Only when Lehman starts to examine earned income, industrial leadership and membership in the British cabinet do the curves on this charts shift favourably towards the later stages of life.

The latest addition to this debate comes from Satoshi Kanazawa, an evolutionary psychologist at the University of Canterbury in New Zealand. In the current issue of the Journal of Research in Personality, Kanazawa charts the biographies of great scientists and, like Lehman, he finds that the productivity of these scientists peaks when they are in their mid-30s.

But the same pattern applies to criminals. Murderers and thieves, he notes, also peak when they are young adults. Criminal behaviour rises in adolescence, crescendos in early adulthood, then levels off about 40.

The key to understanding this similarity, believes Kanazawa, lies in the fact both scientists and criminals are much more likely to be men than women.

Success in science or crime has less to do with creativity or criminal genius than with the desire for sex. Both science and crime are kinds of "cultural display". The aims of such displays in the "ancestral environment" that shaped us genetically, Kanazawa argues, was to attract women and pass one's genes on to the next generation.

Scientists and criminals are all very interesting, especially in the "just-so" stories that evolutionary psychologists like to tell. But the really pressing question is: What about philosophy lecturers like me? When do we peak?

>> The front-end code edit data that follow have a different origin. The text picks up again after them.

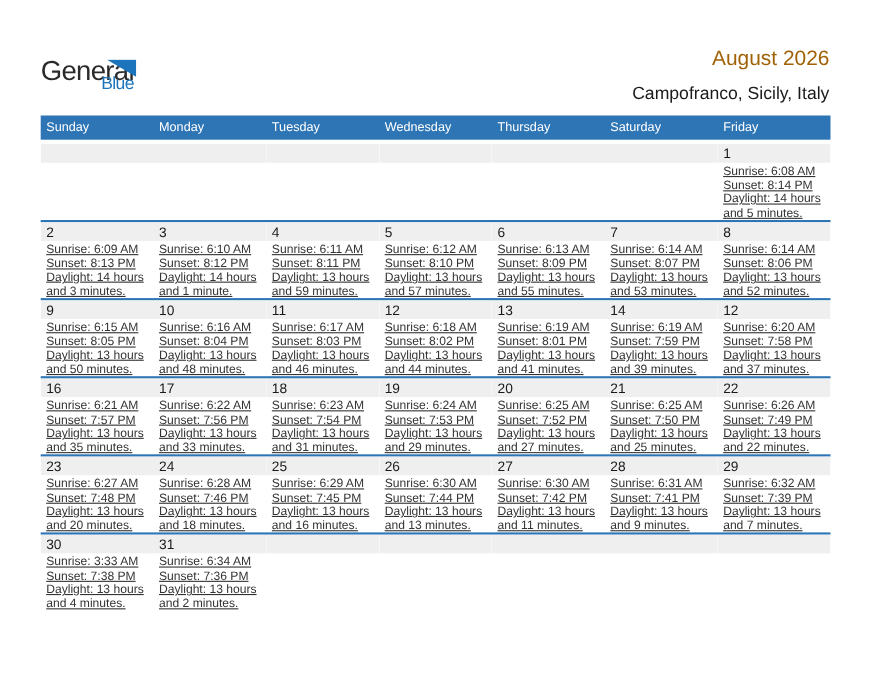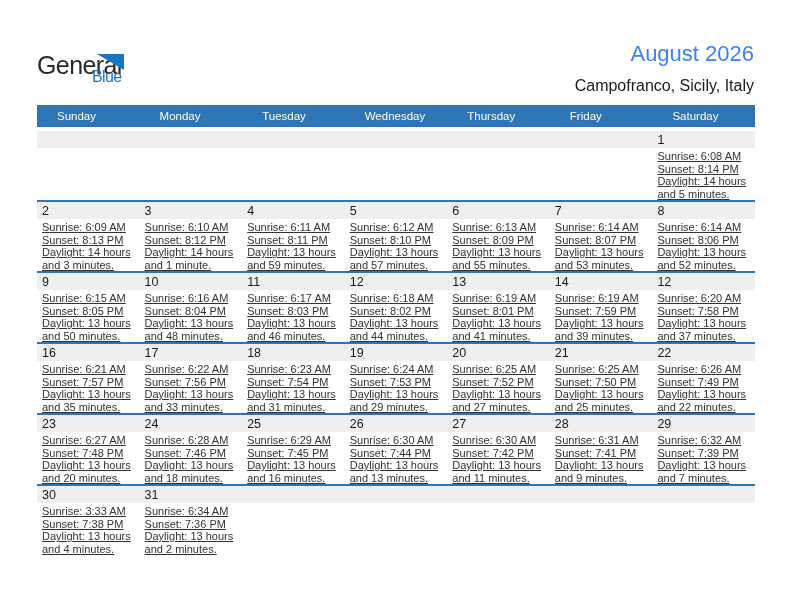"August 2026" .month-title { color: #3b82f6 -> #a16207; font-size: 22px -> 19px }
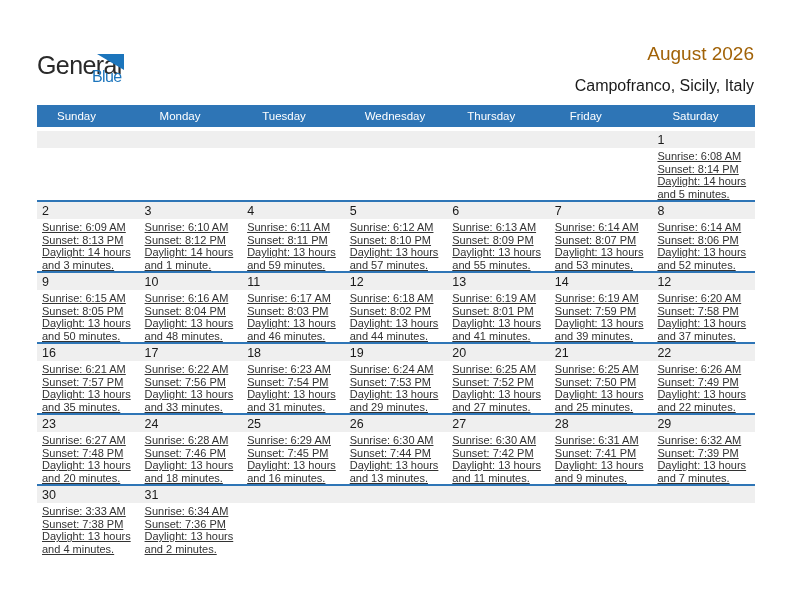"Sunday" .weekday-cell { padding-left: 20px -> 5px }
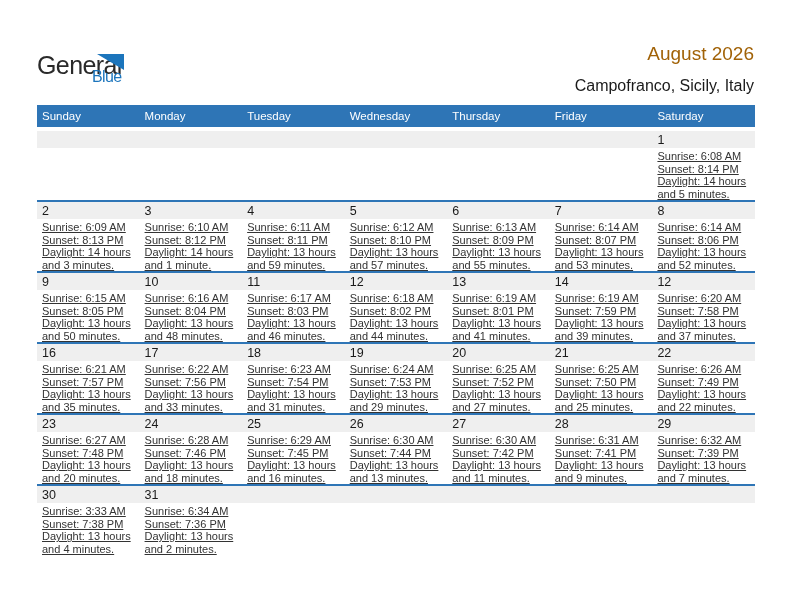"Friday" div.weekday-cell { order: before "Saturday" -> after "Saturday" }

According to Lehman, philosophy lecturers, like surgeons and geologists, head downhill after 40. But for us there is one small consolation -- the ride down is much slower. The drop-off in quality of philosophical work is apparently not very steep until we reach our 50s and 60s.

In fact, measured in terms of sheer quantity, the drop-off does not appear until a time close to death. Many of us keep on writing philosophy well into our 80s. The only problem is that it is not much good.

So there is hope. As Lehman takes care to point out, Benjamin Franklin was 78 when he invented bifocals and Goethe finished Faust when he was 80. For every Jane Austen, who published Pride and Prejudice at 20, there is a Samuel Johnson, who published the Lives of the English Poets when he was 72.

In philosophy, maybe the most encouraging example is Ludwig Wittgenstein, who published his first great work, the Tractatus Logico-Philosophicus, when he was a young man, then did even greater work later in his life with his Philosophical Investigations. The downside, of course, is that Philosophical Investigations was not published until Wittgenstein was dead.

Carl Elliott teaches philosophy and bioethics at the University of Minnesota, and is visiting associate professor at the Institute for Advanced Study at Princeton. He is the author of Better Than Well: American Medicine Meets the American Dream (W.W. Norton, 2003).